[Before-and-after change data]
════════════════════

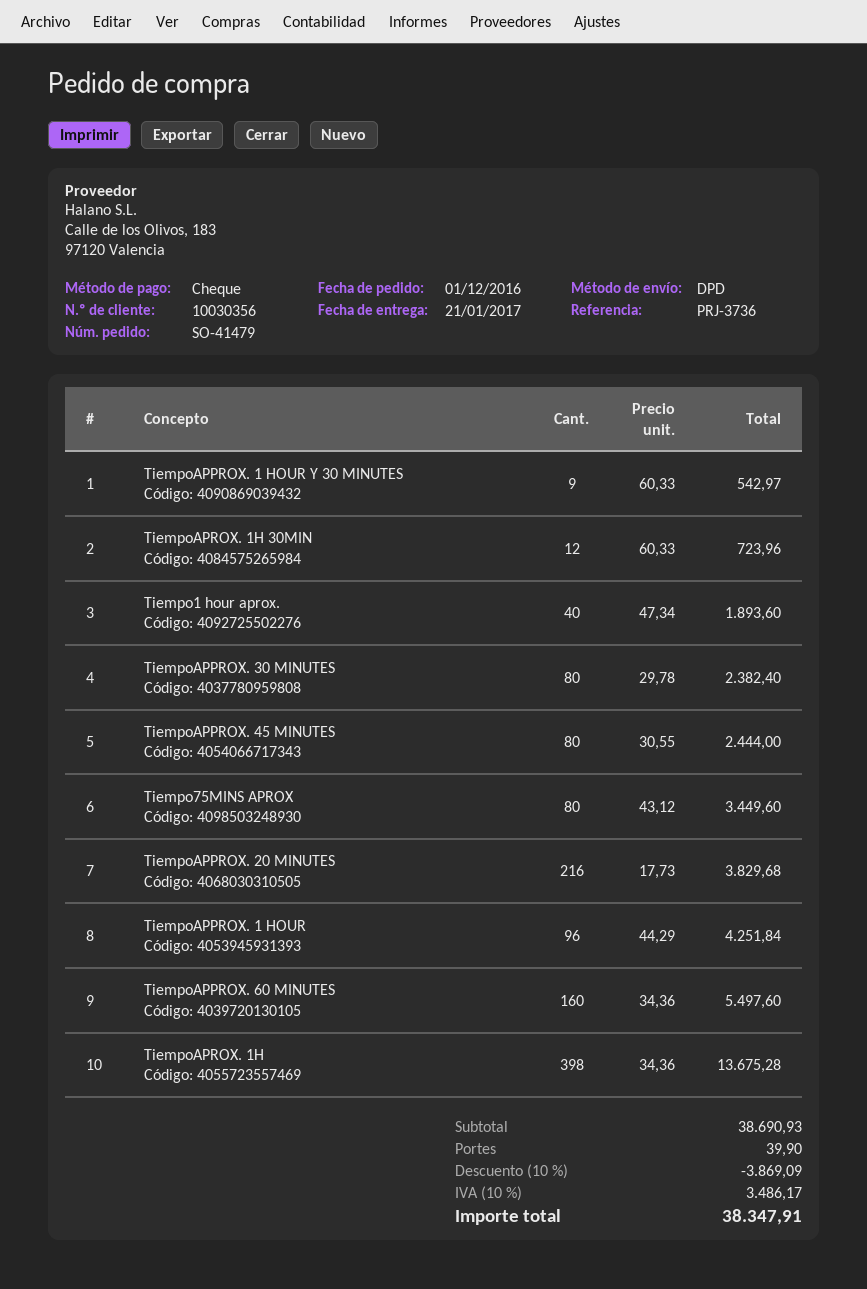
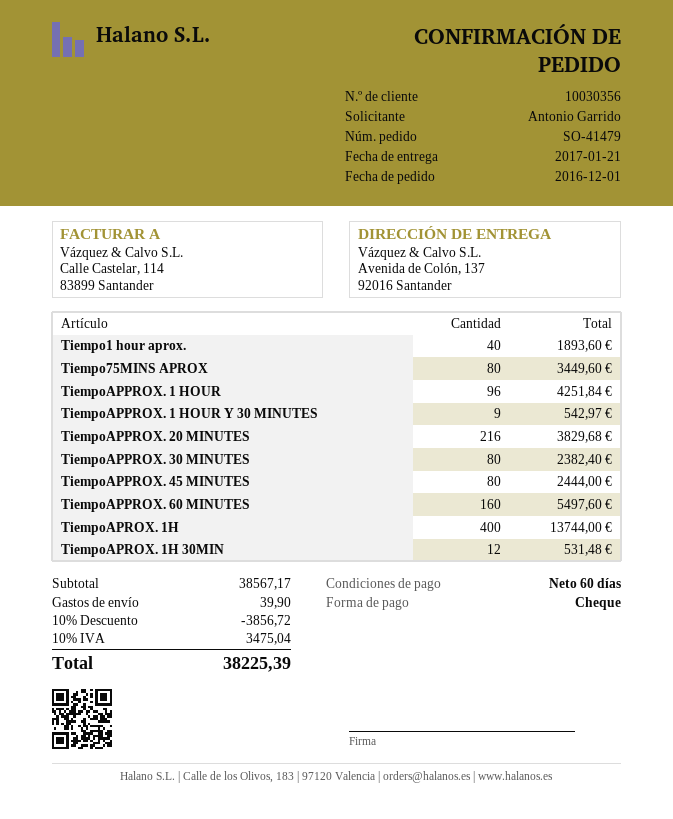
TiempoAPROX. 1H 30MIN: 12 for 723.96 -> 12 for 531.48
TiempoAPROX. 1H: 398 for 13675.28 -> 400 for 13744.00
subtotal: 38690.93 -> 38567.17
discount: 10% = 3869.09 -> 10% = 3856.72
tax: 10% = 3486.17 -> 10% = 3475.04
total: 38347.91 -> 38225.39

════════════════════

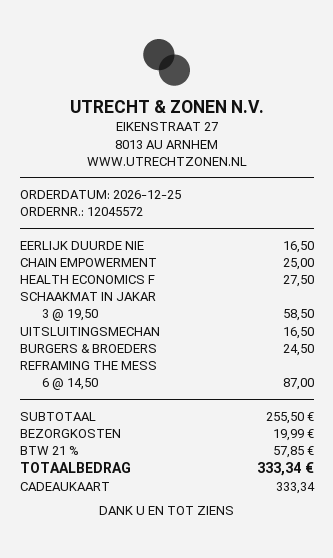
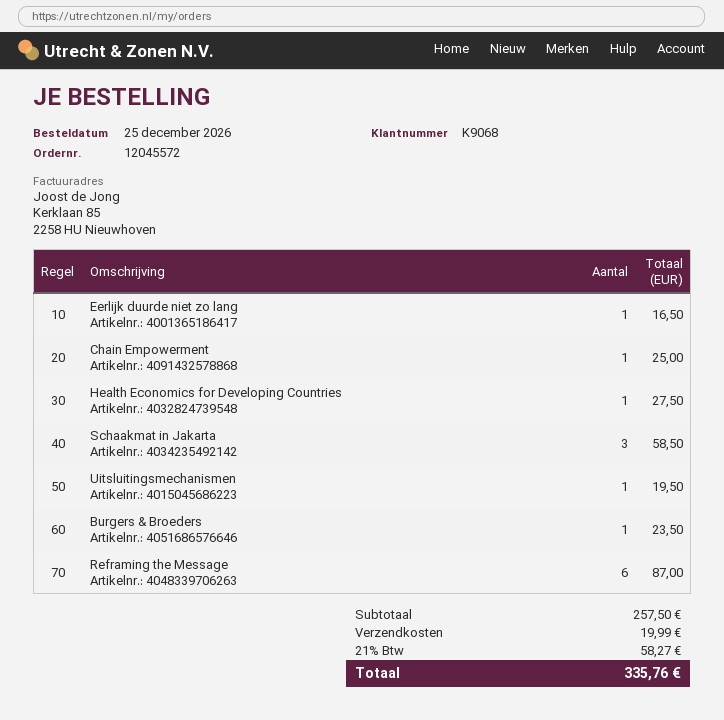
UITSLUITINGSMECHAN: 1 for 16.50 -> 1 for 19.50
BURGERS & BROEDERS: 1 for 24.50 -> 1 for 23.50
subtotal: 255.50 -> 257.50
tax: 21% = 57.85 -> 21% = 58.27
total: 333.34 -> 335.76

════════════════════

### WORK REQUEST
Please give an exact copy of the entries above, from the line with "subtotal: 38690.93 -> 38567.17" down to the line with "total: 38347.91 -> 38225.39", inclusive, and nothing else.

### SOLUTION TO THIS EXERCISE
subtotal: 38690.93 -> 38567.17
discount: 10% = 3869.09 -> 10% = 3856.72
tax: 10% = 3486.17 -> 10% = 3475.04
total: 38347.91 -> 38225.39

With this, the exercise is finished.